Image comparison data:
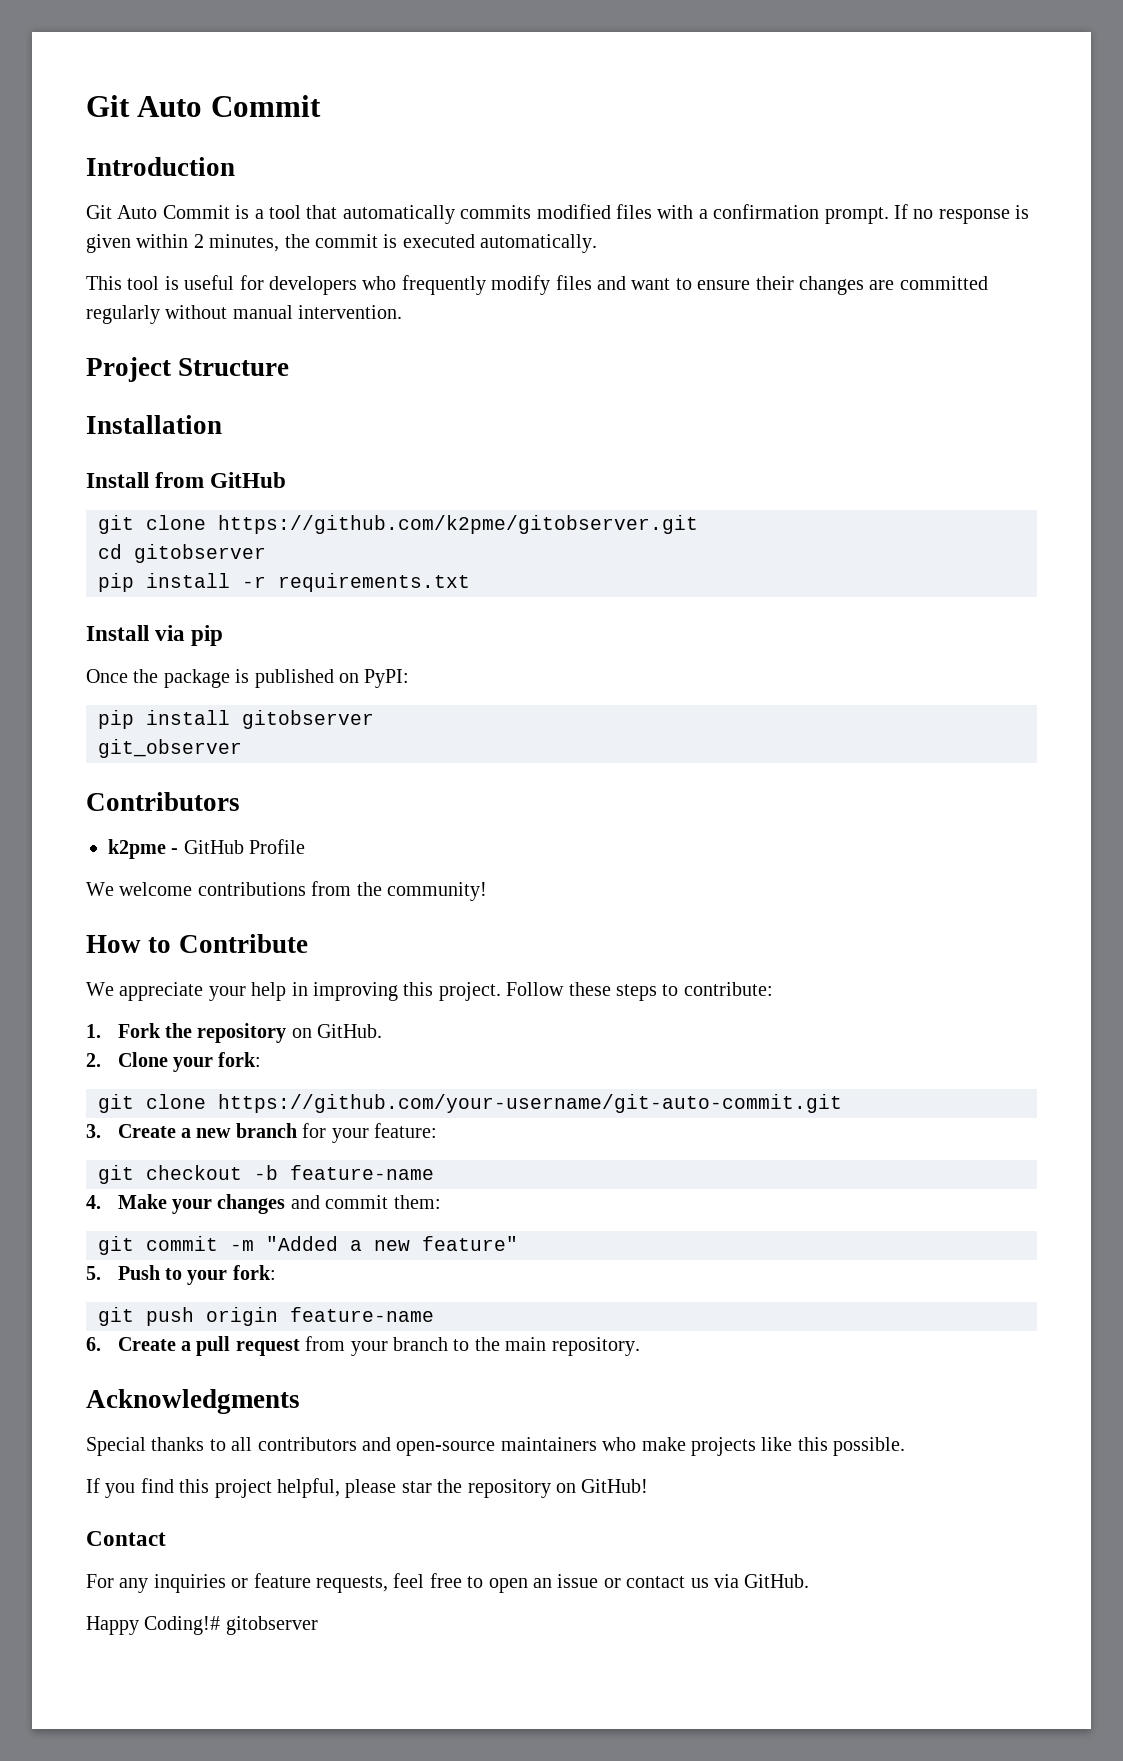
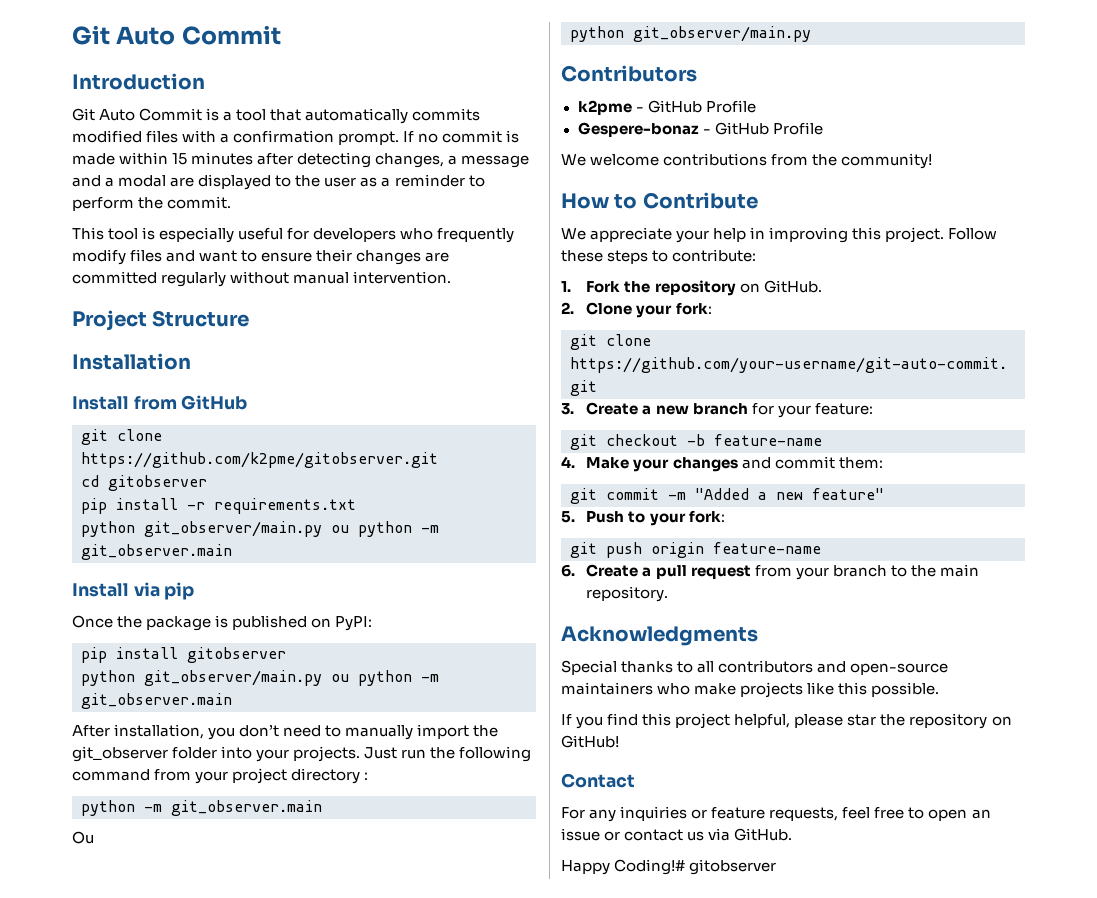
- If no response is given within 2 minutes, the commit is executed automatically.
+ If no commit is made within 15 minutes after detecting changes, a message and a modal are displayed to the user as a reminder to perform the commit.
- This tool is useful for developers who frequently modify files and want to ensure their changes are committed regularly without manual intervention.
+ This tool is especially useful for developers who frequently modify files and want to ensure their changes are committed regularly without manual intervention.
  pip install -r requirements.txt
+ python git_observer/main.py ou python -m git_observer.main
  pip install gitobserver
- git_observer
+ python git_observer/main.py ou python -m git_observer.main
+ After installation, you don’t need to manually import the git_observer folder into your projects. Just run the following command from your project directory :
+ python -m git_observer.main
+ Ou
+ python git_observer/main.py
+ Gespere-bonaz - GitHub Profile

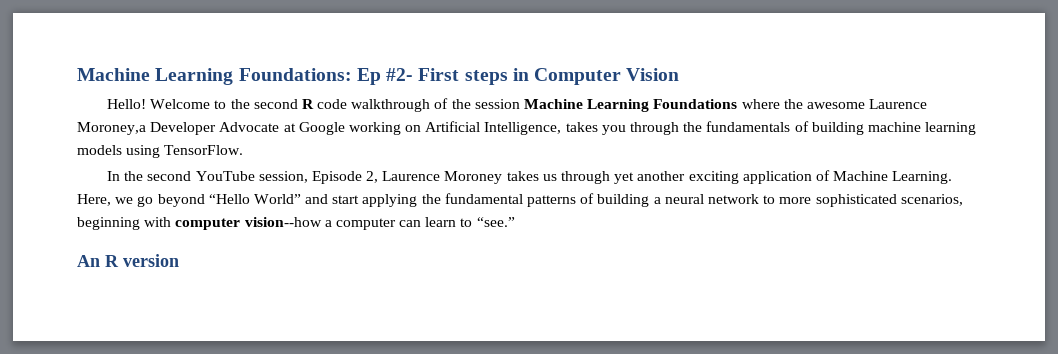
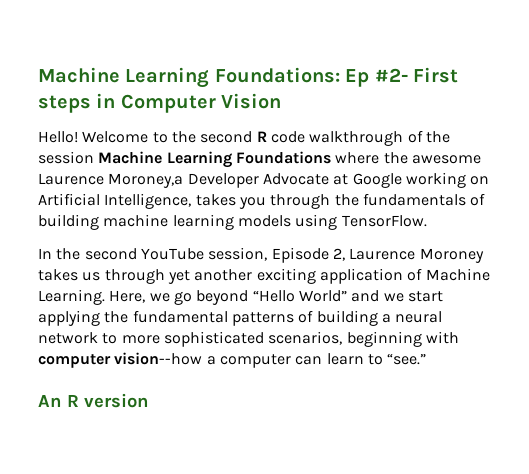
- Here, we go beyond “Hello World” and start applying the fundamental patterns of building a neural network to more sophisticated scenarios, beginning with computer vision--how a computer can learn to “see.”
+ Here, we go beyond “Hello World” and we start applying the fundamental patterns of building a neural network to more sophisticated scenarios, beginning with computer vision--how a computer can learn to “see.”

Instructions for the task ->
Among the records above, only the lines between the line holding "tool is especially" and the line holding "pip install gitobserver", inclusive, are to be output, exactly as written.

Your response ->
+ This tool is especially useful for developers who frequently modify files and want to ensure their changes are committed regularly without manual intervention.
  pip install -r requirements.txt
+ python git_observer/main.py ou python -m git_observer.main
  pip install gitobserver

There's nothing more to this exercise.